August 1, 2013 at 12:26 pm
Thanks, This actually does what I want, and would not be hard to construct, even within a Stored Procedure. I actually came up with this approach, I think yours may be better:
SELECT FormatIDKey FROM testTable
WHERE AttributeID = 12
INTERSECT
SELECT FormatIDKey FROM testTable
WHERE AttributeID = 23
EXCEPT
SELECT FormatIDKey FROM testTable
WHERE AttributeID = 26
August 1, 2013 at 12:39 pm
Actually, if you read the discussion of the article, you can see performance comparisions for several methods. Your code should be faster than mine (which was recommended by the article) but you could test for performance in your environment.
August 1, 2013 at 3:21 pm
Luis Cazares (8/1/2013)
You could find this article usefulhttp://www.sqlservercentral.com/articles/T-SQL/88244/
SELECT AttribID
FROM MyTable
WHERE FormatID IN (12,15)
GROUP BY AttribID
HAVING COUNT(DISTINCT FormatID ) = 2
EXCEPT
SELECT AttribID
FROM MyTable
WHERE FormatID <> 27
The article's wrong, particularly this statement:
"In SQL Server 2000 and before, you needed to use a WHERE NOT EXISTS, WHERE NOT IN, or an OUTER JOIN with a NULL filter to do the exclusion."
HAVING can handle the whole check in ANY version of SQL that supports CASE (which even SQL 6.5 supported).
SELECT AttribID
FROM dbo.MyTable
WHERE
FormatID IN (12,15,27) --list ALL values that need tested, included and excluded
GROUP BY
AttribID
HAVING
MAX(CASE WHEN FormatID = 12 THEN 1 ELSE 0 END) = 1 AND --must be found
MAX(CASE WHEN FormatID = 15 THEN 1 ELSE 0 END) = 1 AND --must be found
MAX(CASE WHEN FormatID = 27 THEN 1 ELSE 0 END) = 0 --must NOT be found
SQL DBA,SQL Server MVP(07, 08, 09) "It's a dog-eat-dog world, and I'm wearing Milk-Bone underwear." "Norm", on "Cheers". Also from "Cheers", from "Carla": "You need to know 3 things about Tortelli men: Tortelli men draw women like flies; Tortelli men treat women like flies; Tortelli men's brains are in their flies".
August 1, 2013 at 3:32 pm
ScottPletcher (8/1/2013)
Luis Cazares (8/1/2013)
You could find this article usefulhttp://www.sqlservercentral.com/articles/T-SQL/88244/
SELECT AttribID
FROM MyTable
WHERE FormatID IN (12,15)
GROUP BY AttribID
HAVING COUNT(DISTINCT FormatID ) = 2
EXCEPT
SELECT AttribID
FROM MyTable
WHERE FormatID <> 27
The article's wrong, particularly this statement:
"In SQL Server 2000 and before, you needed to use a WHERE NOT EXISTS, WHERE NOT IN, or an OUTER JOIN with a NULL filter to do the exclusion."

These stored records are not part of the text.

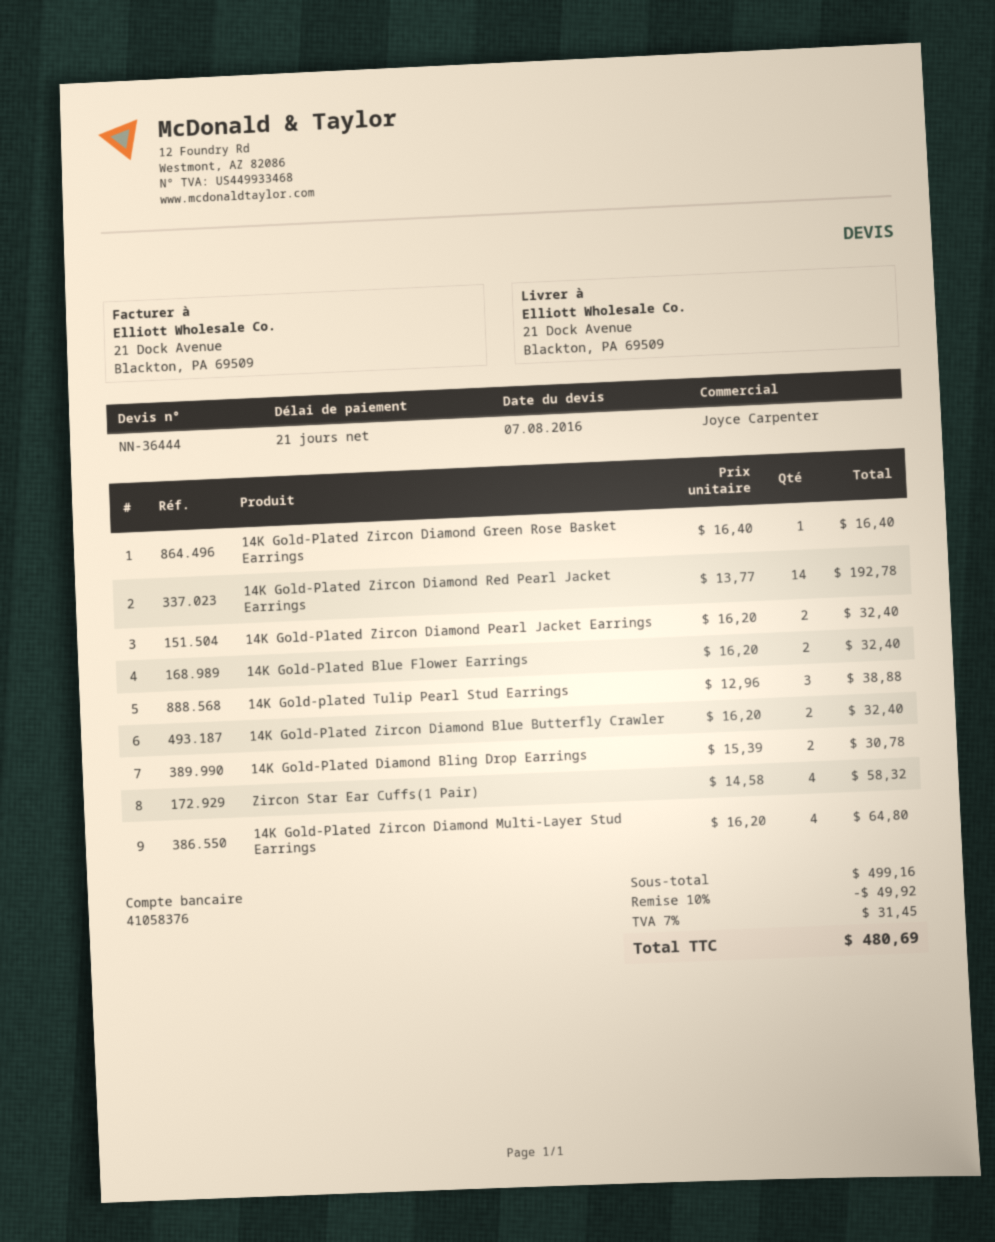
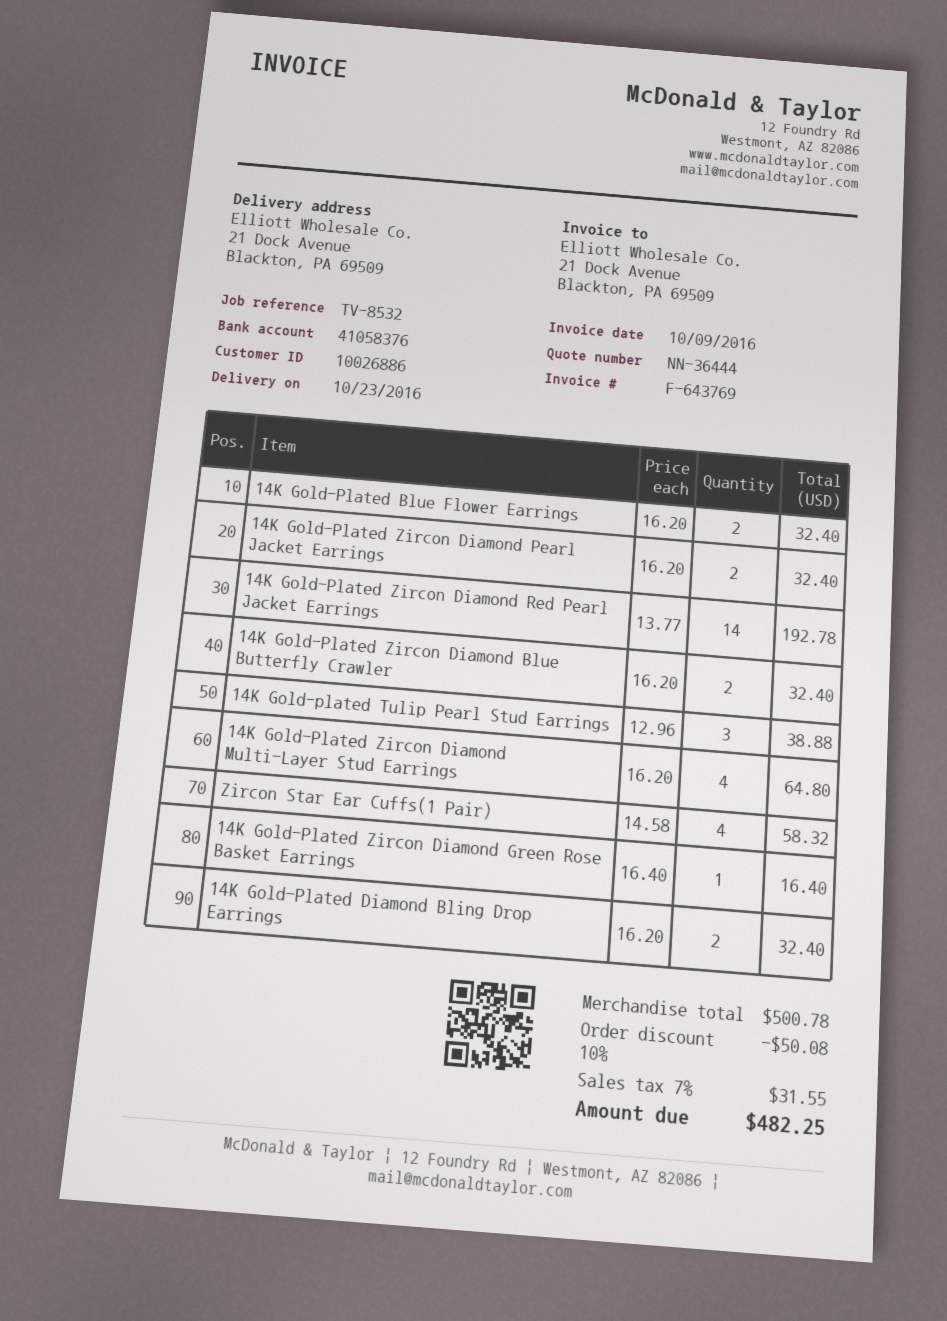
14K Gold-Plated Diamond Bling Drop Earrings: 2 x 15.39 = 30.78 -> 2 x 16.20 = 32.40
subtotal: 499.16 -> 500.78
discount: 10% = 49.92 -> 10% = 50.08
tax: 7% = 31.45 -> 7% = 31.55
total: 480.69 -> 482.25

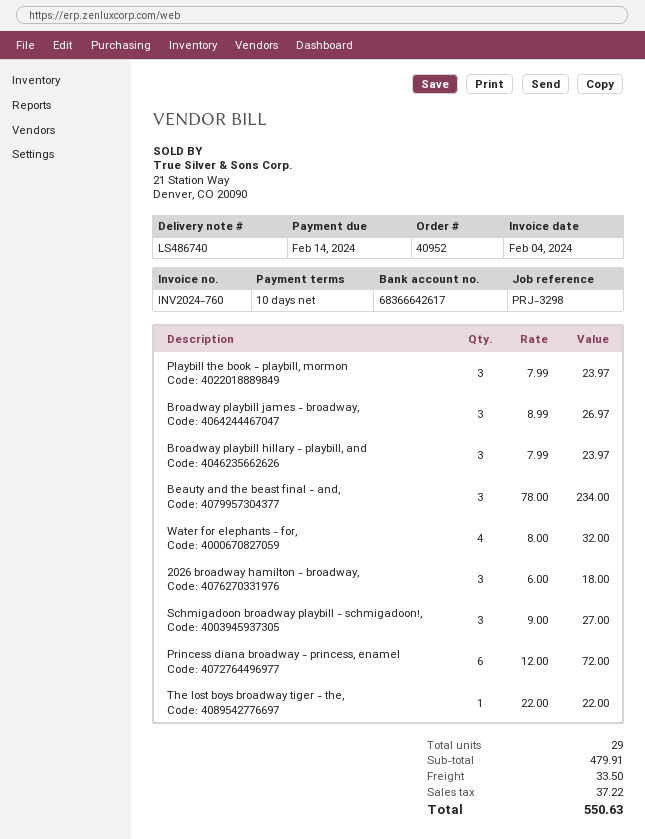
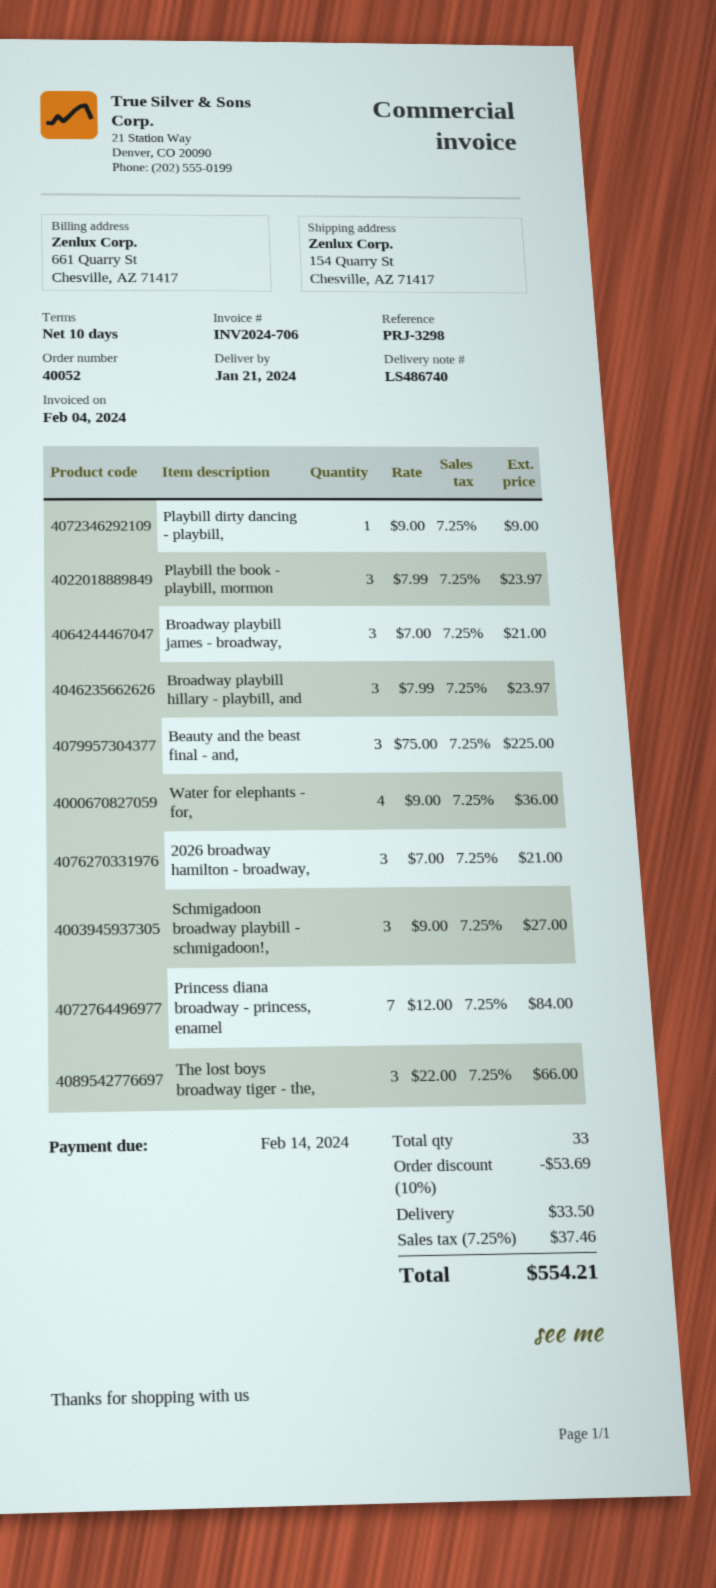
order number: 40952 -> 40052
invoice number: INV2024-760 -> INV2024-706
Broadway playbill james - broadway,: 3 x 8.99 = 26.97 -> 3 x 7.00 = 21.00
Beauty and the beast final - and,: 3 x 78.00 = 234.00 -> 3 x 75.00 = 225.00
Water for elephants - for,: 4 x 8.00 = 32.00 -> 4 x 9.00 = 36.00
2026 broadway hamilton - broadway,: 3 x 6.00 = 18.00 -> 3 x 7.00 = 21.00
Princess diana broadway - princess, enamel: 6 x 12.00 = 72.00 -> 7 x 12.00 = 84.00
The lost boys broadway tiger - the,: 1 x 22.00 = 22.00 -> 3 x 22.00 = 66.00
Playbill dirty dancing - playbill,: none -> 1 x 9.00 = 9.00
total quantity: 29 -> 33
discount: none -> 10% = 53.69
tax: 37.22 -> 37.46
total: 550.63 -> 554.21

HAVING can handle the whole check in ANY version of SQL that supports CASE (which even SQL 6.5 supported).
SELECT AttribID
FROM dbo.MyTable
WHERE
FormatID IN (12,15,27) --list ALL values that need tested, included and excluded
GROUP BY
AttribID
HAVING
MAX(CASE WHEN FormatID = 12 THEN 1 ELSE 0 END) = 1 AND --must be found
MAX(CASE WHEN FormatID = 15 THEN 1 ELSE 0 END) = 1 AND --must be found
MAX(CASE WHEN FormatID = 27 THEN 1 ELSE 0 END) = 0 --must NOT be found
This is discussed at length in the comments of that article. There are several other approaches to the same thing. Then Jeff does his million row tests against all the various methods. Might be worth digging through the comments to see the results and the various ways of accomplishing this.